***** Source data *****
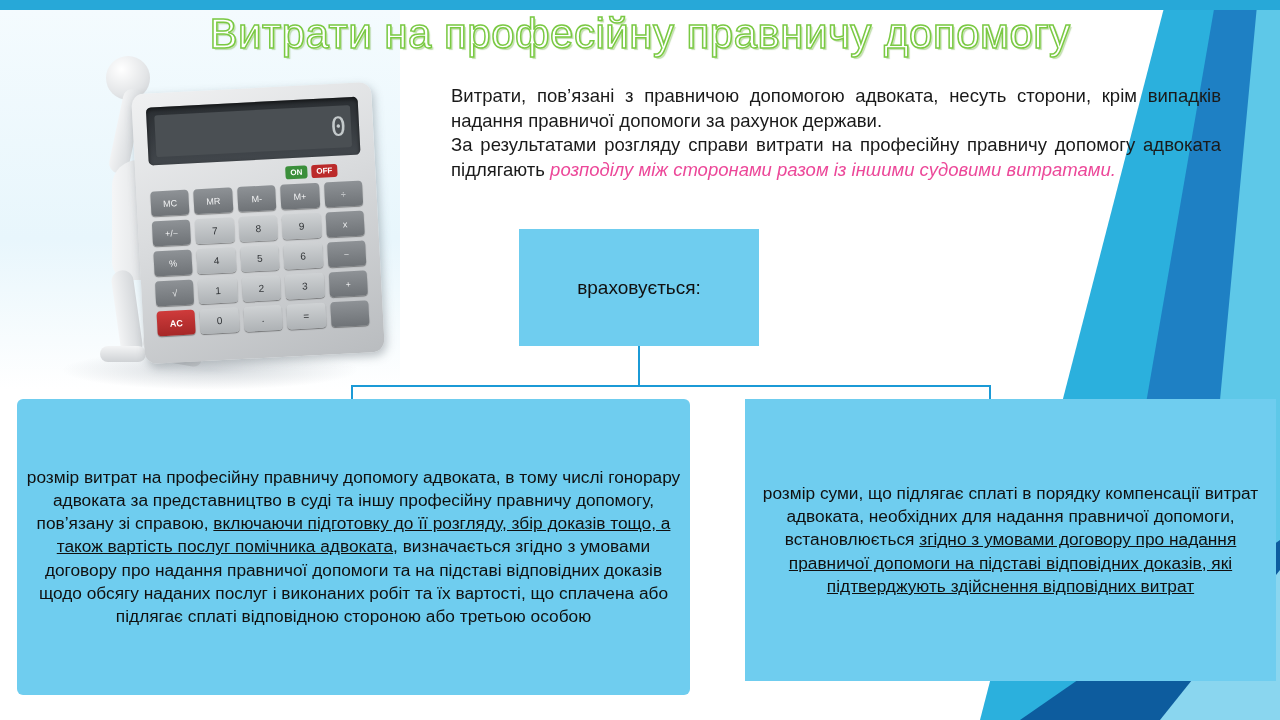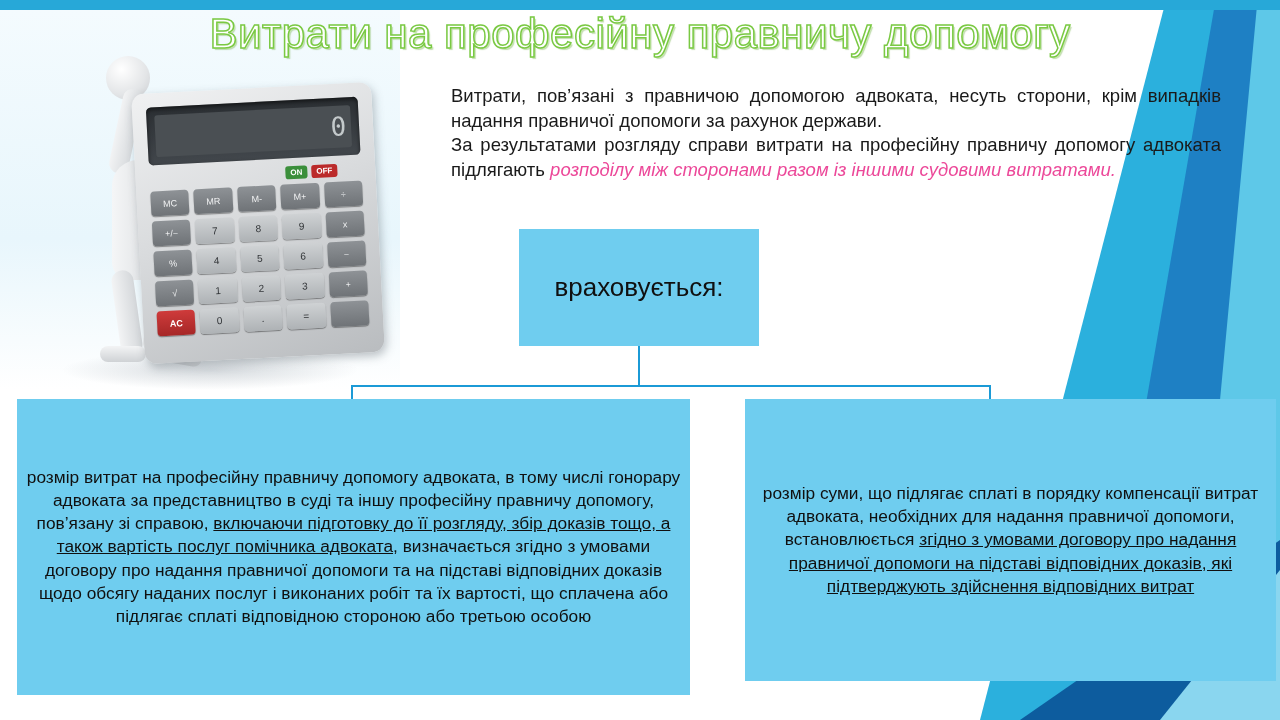--- a/index.html
+++ b/index.html
@@ -278,7 +278,7 @@
     display: flex;
     align-items: center;
     justify-content: center;
-    font-size: 26px;
+    font-size: 19px;
   }
   .node-left {
     left: 17px; top: 399px;

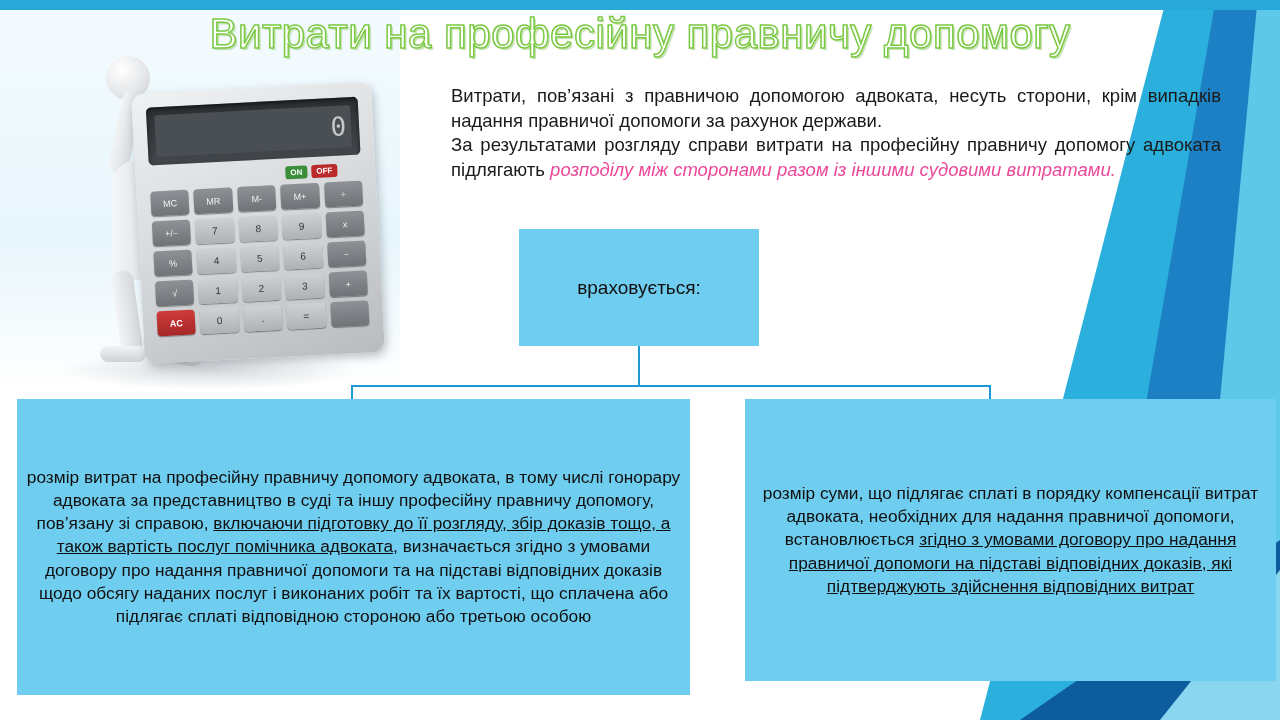--- a/index.html
+++ b/index.html
@@ -290,6 +290,7 @@
     text-align: center;
     font-size: 17.3px;
     line-height: 1.34;
+    border-radius: 6px;
   }
   .node-right {
     left: 729px; top: 399px;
*****
Transcribe only the lines between the line containing "left: 17px; top: 399px;" and the final line of the listing, inclusive, exactly as they appear; no pictures are to be included.

     left: 17px; top: 399px;

--- a/index.html
+++ b/index.html
@@ -290,6 +290,7 @@
     text-align: center;
     font-size: 17.3px;
     line-height: 1.34;
+    border-radius: 6px;
   }
   .node-right {
     left: 729px; top: 399px;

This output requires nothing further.